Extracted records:
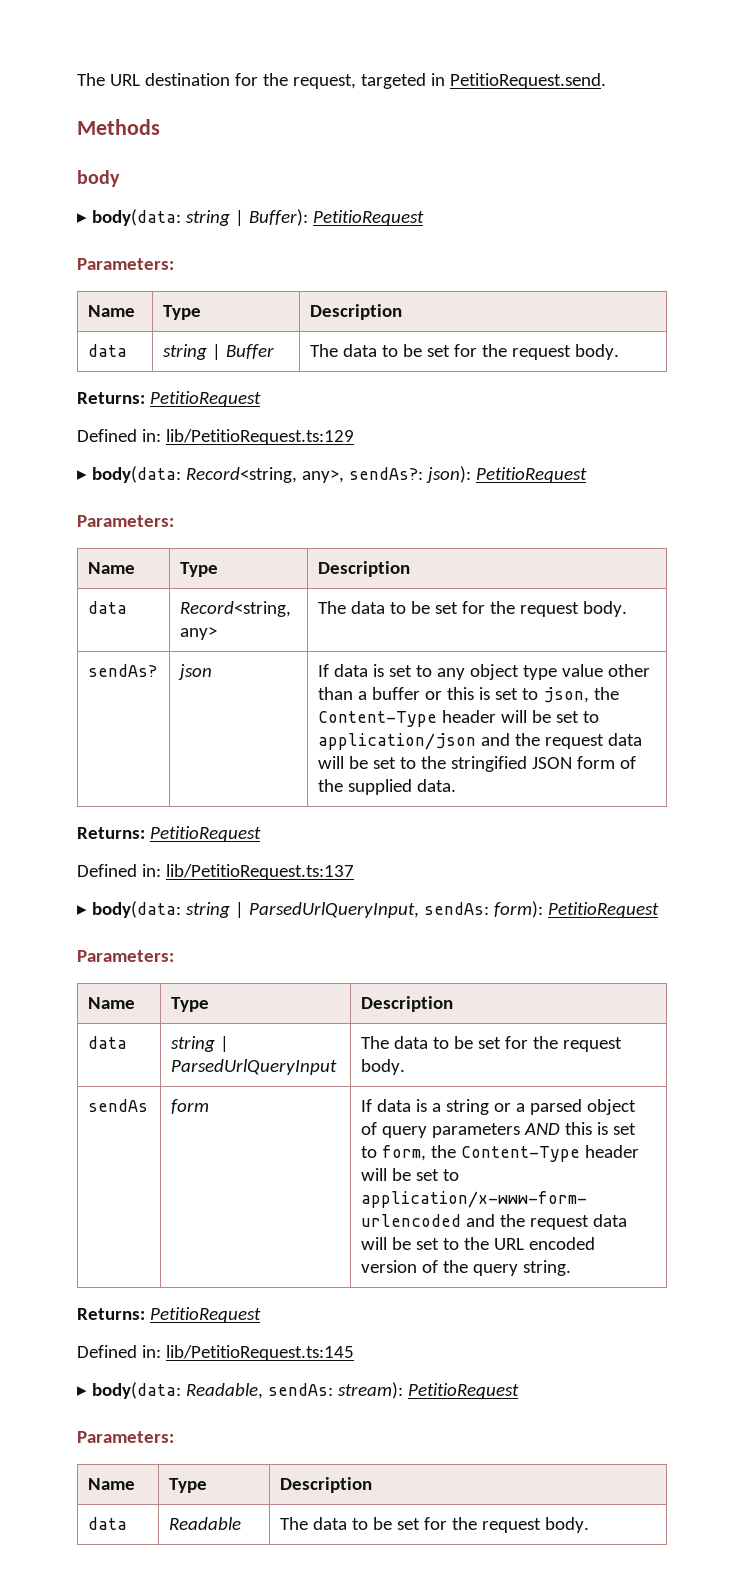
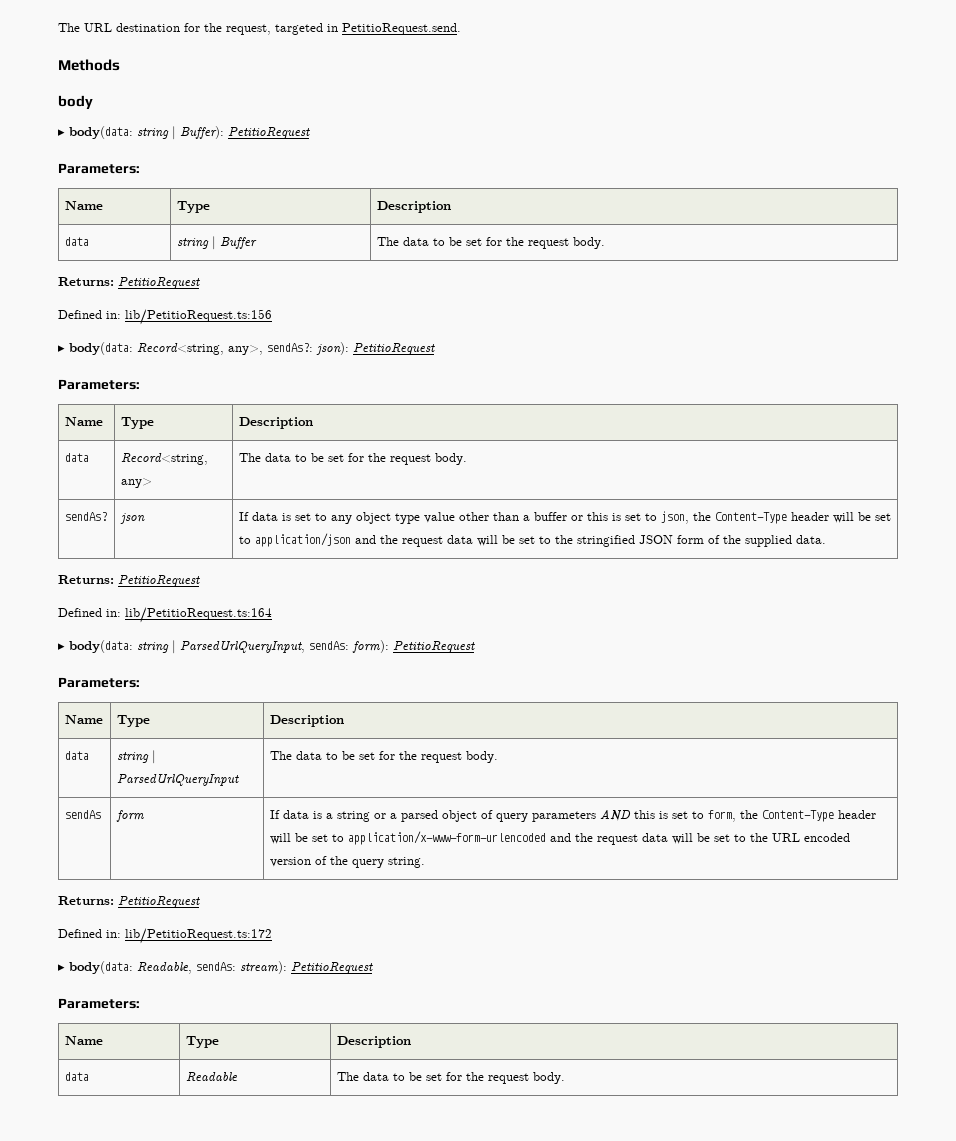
[165,429,354,445] lib/PetitioRequest.ts:129 -> [125,309,272,325] lib/PetitioRequest.ts:156
[165,864,354,880] lib/PetitioRequest.ts:137 -> [125,607,272,623] lib/PetitioRequest.ts:164
[165,1345,354,1361] lib/PetitioRequest.ts:145 -> [125,928,272,944] lib/PetitioRequest.ts:172

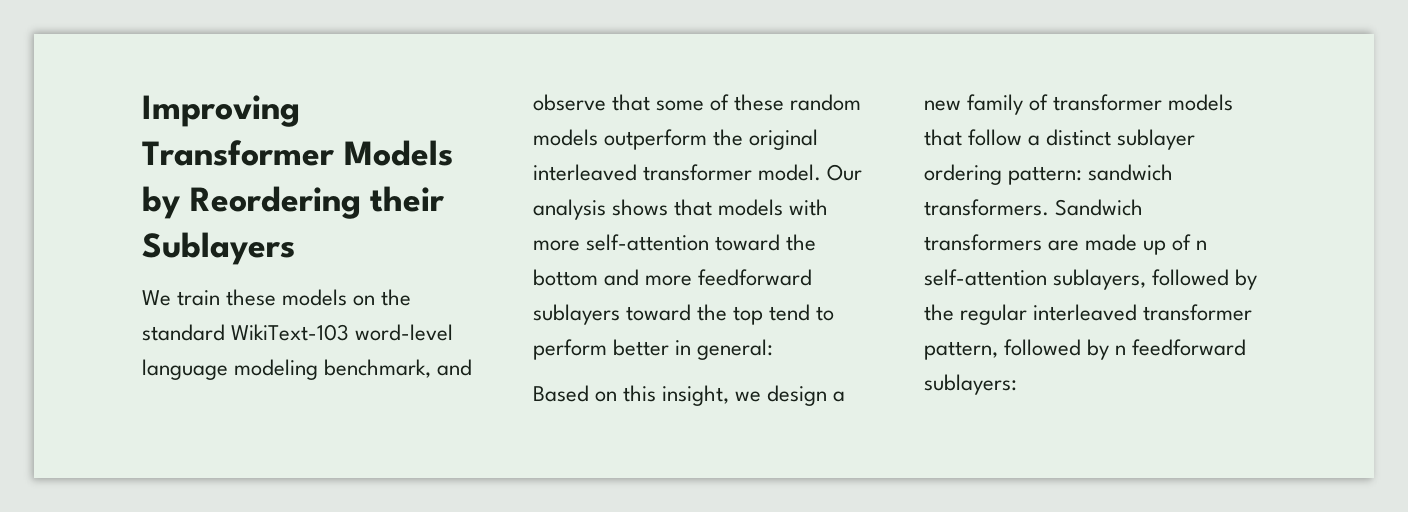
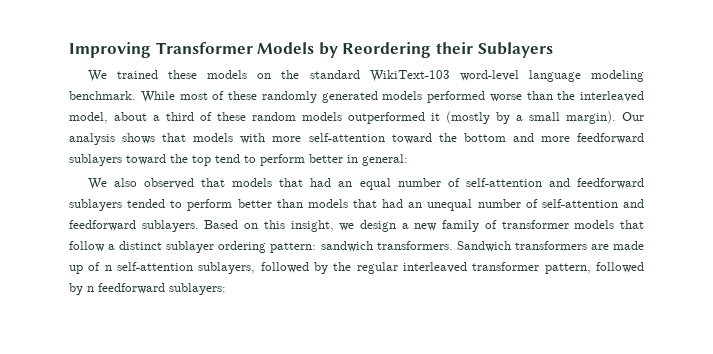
[177,290,221,306] train -> [117,70,159,79] trained
[324,359,473,378] [533,94,862,111] [533,129,819,150] [533,164,822,181] benchmark, and observe that some of these random models outperform the original interleaved transformer model. -> [69,91,644,103] [69,111,616,124] benchmark. While most of these randomly generated models performed worse than the interleaved model, about a third of these random models outperformed it (mostly by a small margin).
(774, 349) none -> [87,178,644,190] [69,199,645,211] [69,220,199,232] We also observed that models that had an equal number of self-attention and feedforward sublayers tended to perform better than models that had an unequal number of self-attention and feedforward sublayers.

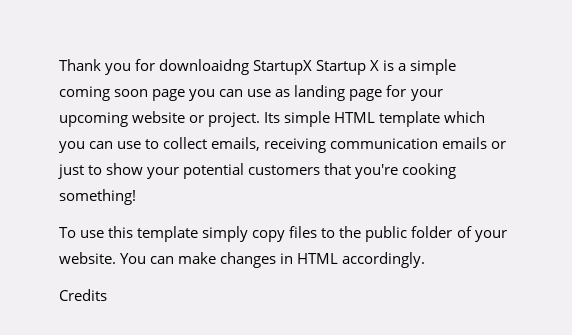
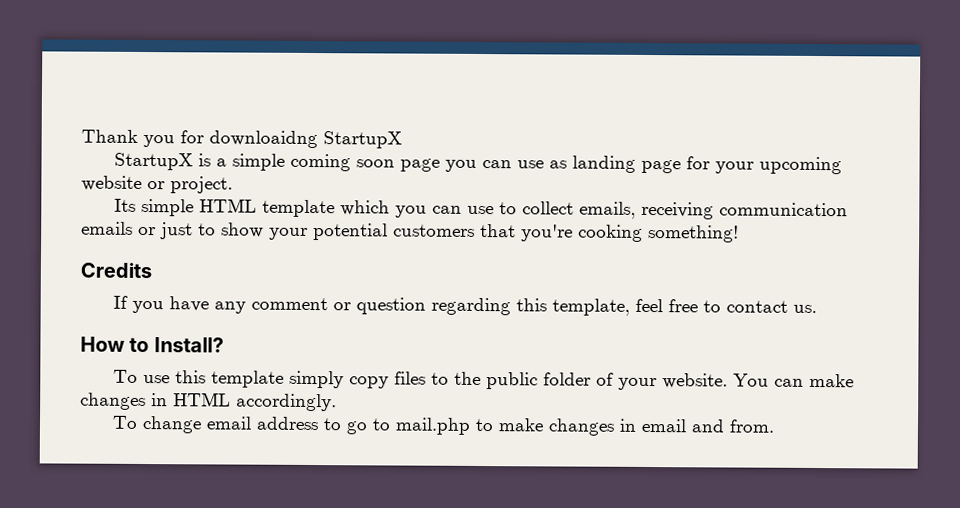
[316,60,380,75] Startup X -> [114,152,194,171] // StartupX
(261, 119) none -> (233, 185) //
(136, 197) none -> [80,262,152,279] [113,295,818,316] [80,336,224,353] // Credits // If you have any comment or question regarding this template, feel free to contact us. // How to Install?
[59,289,107,301] Credits -> [112,415,776,436] To change email address to go to mail.php to make changes in email and from.

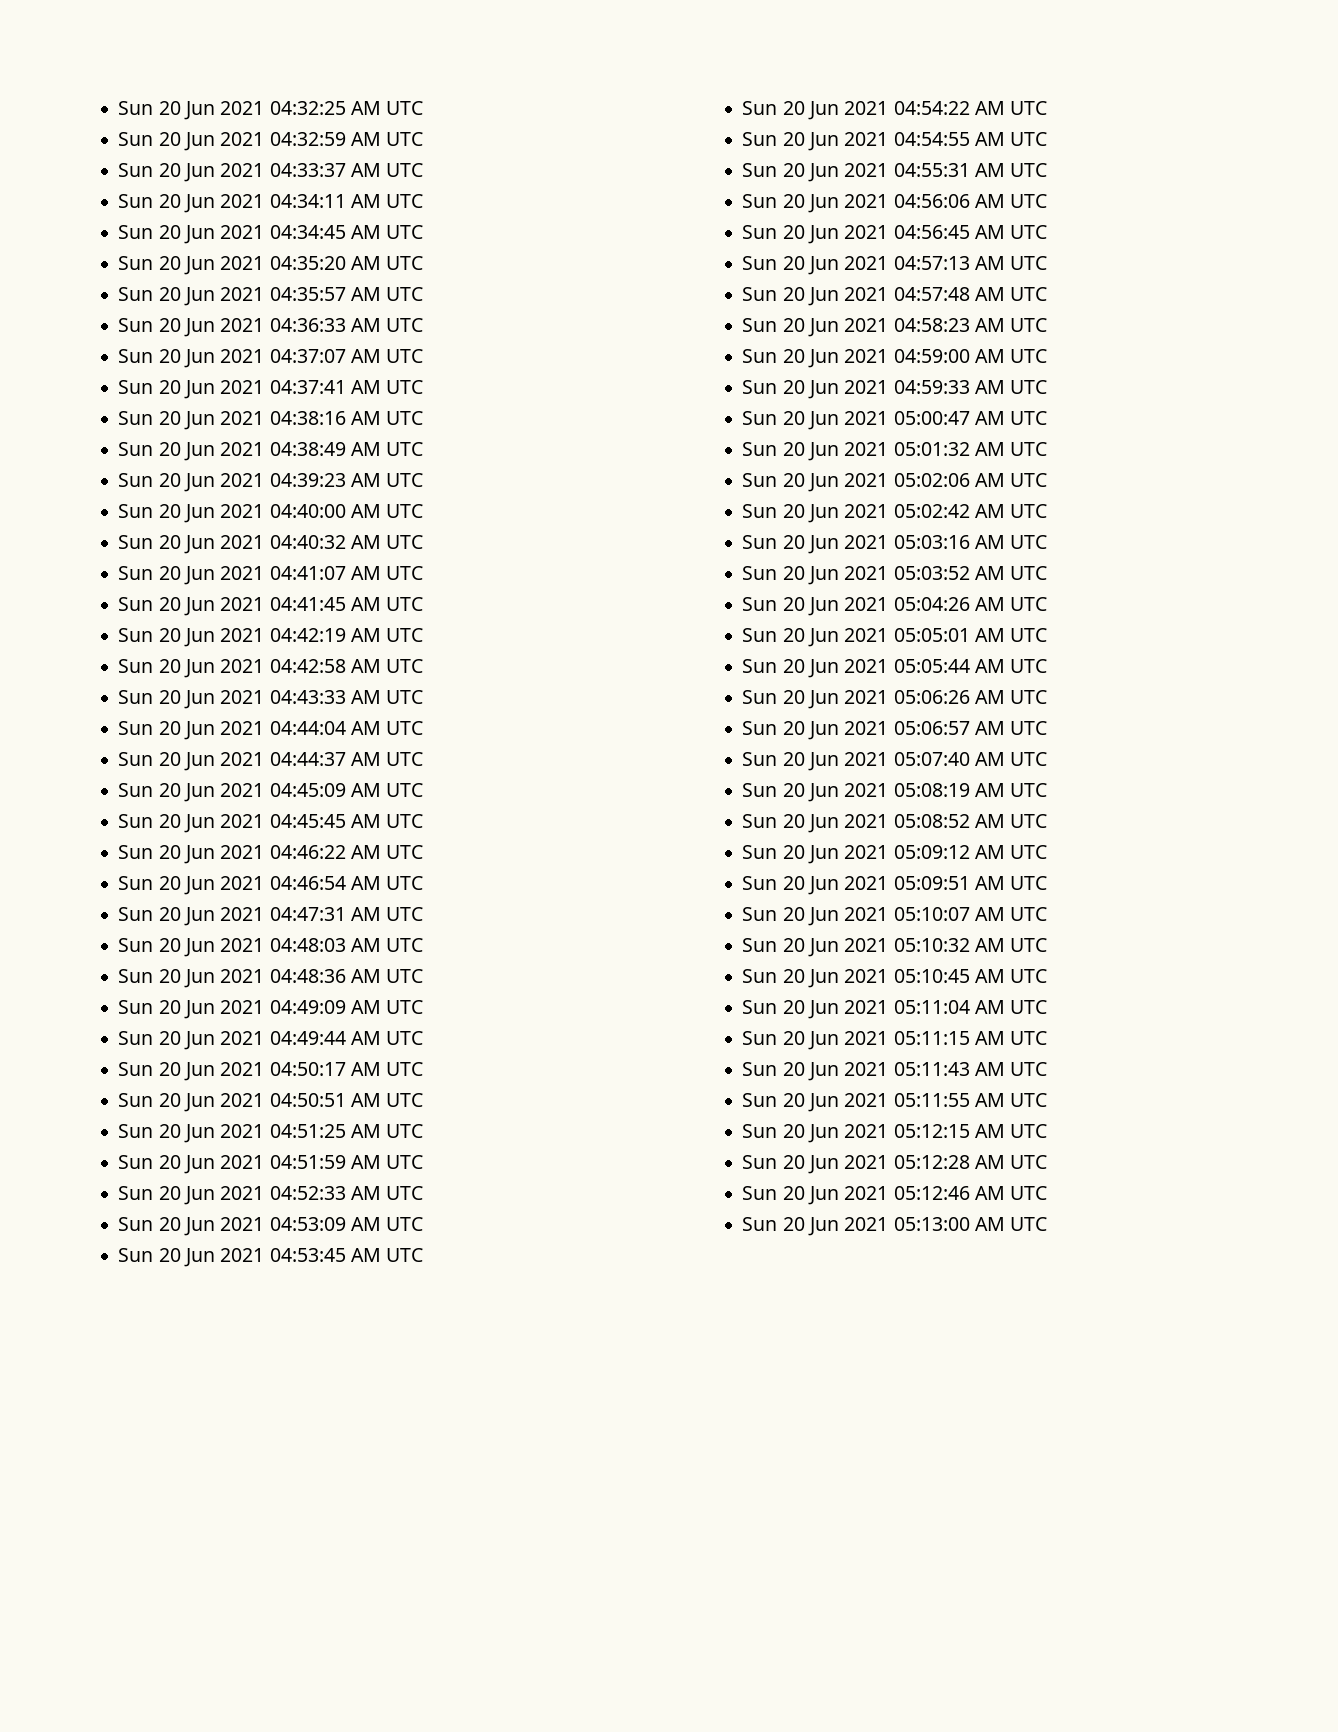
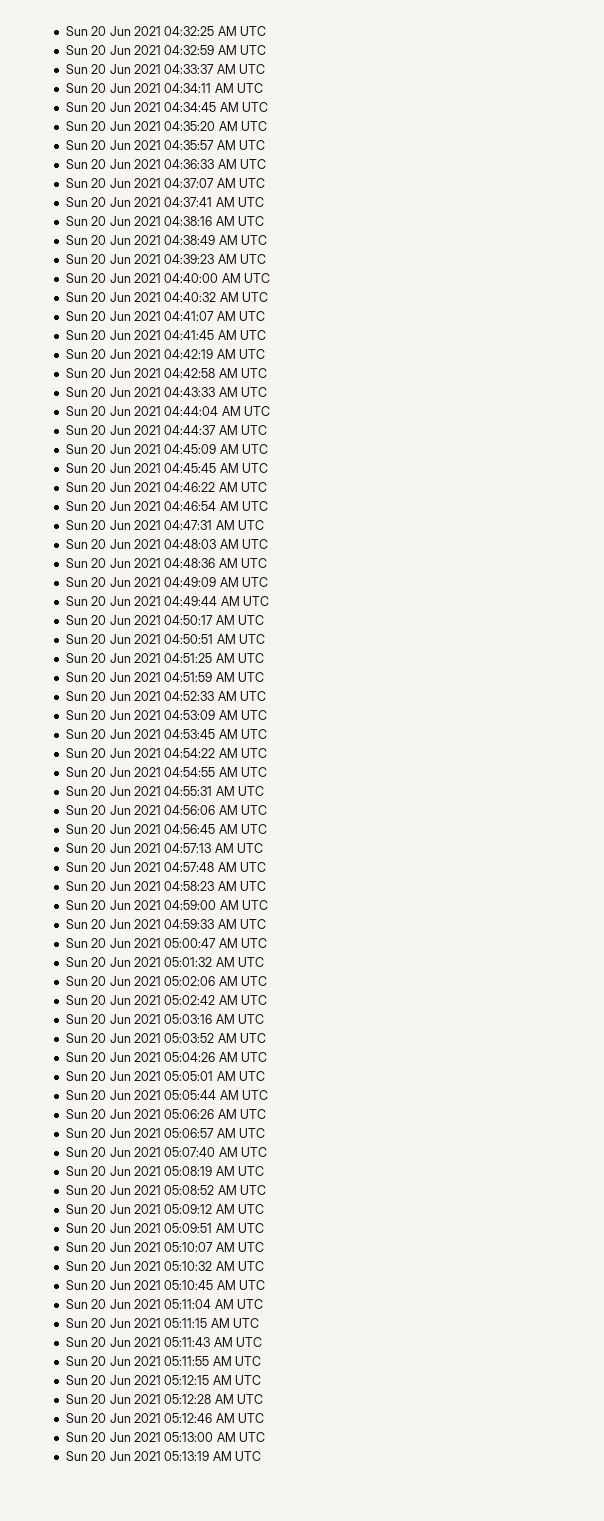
(1048, 1224) none -> [65,1451,261,1461] // Sun 20 Jun 2021 05:13:19 AM UTC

◆ **WHAT IS EXPECTED**: Return each record as written, minus its images.

◆ **SOLUTION TO THIS TASK**:
[165,429,354,445] lib/PetitioRequest.ts:129 -> [125,309,272,325] lib/PetitioRequest.ts:156
[165,864,354,880] lib/PetitioRequest.ts:137 -> [125,607,272,623] lib/PetitioRequest.ts:164
[165,1345,354,1361] lib/PetitioRequest.ts:145 -> [125,928,272,944] lib/PetitioRequest.ts:172

[177,290,221,306] train -> [117,70,159,79] trained
[324,359,473,378] [533,94,862,111] [533,129,819,150] [533,164,822,181] benchmark, and observe that some of these random models outperform the original interleaved transformer model. -> [69,91,644,103] [69,111,616,124] benchmark. While most of these randomly generated models performed worse than the interleaved model, about a third of these random models outperformed it (mostly by a small margin).
(774, 349) none -> [87,178,644,190] [69,199,645,211] [69,220,199,232] We also observed that models that had an equal number of self-attention and feedforward sublayers tended to perform better than models that had an unequal number of self-attention and feedforward sublayers.

[316,60,380,75] Startup X -> [114,152,194,171] // StartupX
(261, 119) none -> (233, 185) //
(136, 197) none -> [80,262,152,279] [113,295,818,316] [80,336,224,353] // Credits // If you have any comment or question regarding this template, feel free to contact us. // How to Install?
[59,289,107,301] Credits -> [112,415,776,436] To change email address to go to mail.php to make changes in email and from.

(1048, 1224) none -> [65,1451,261,1461] // Sun 20 Jun 2021 05:13:19 AM UTC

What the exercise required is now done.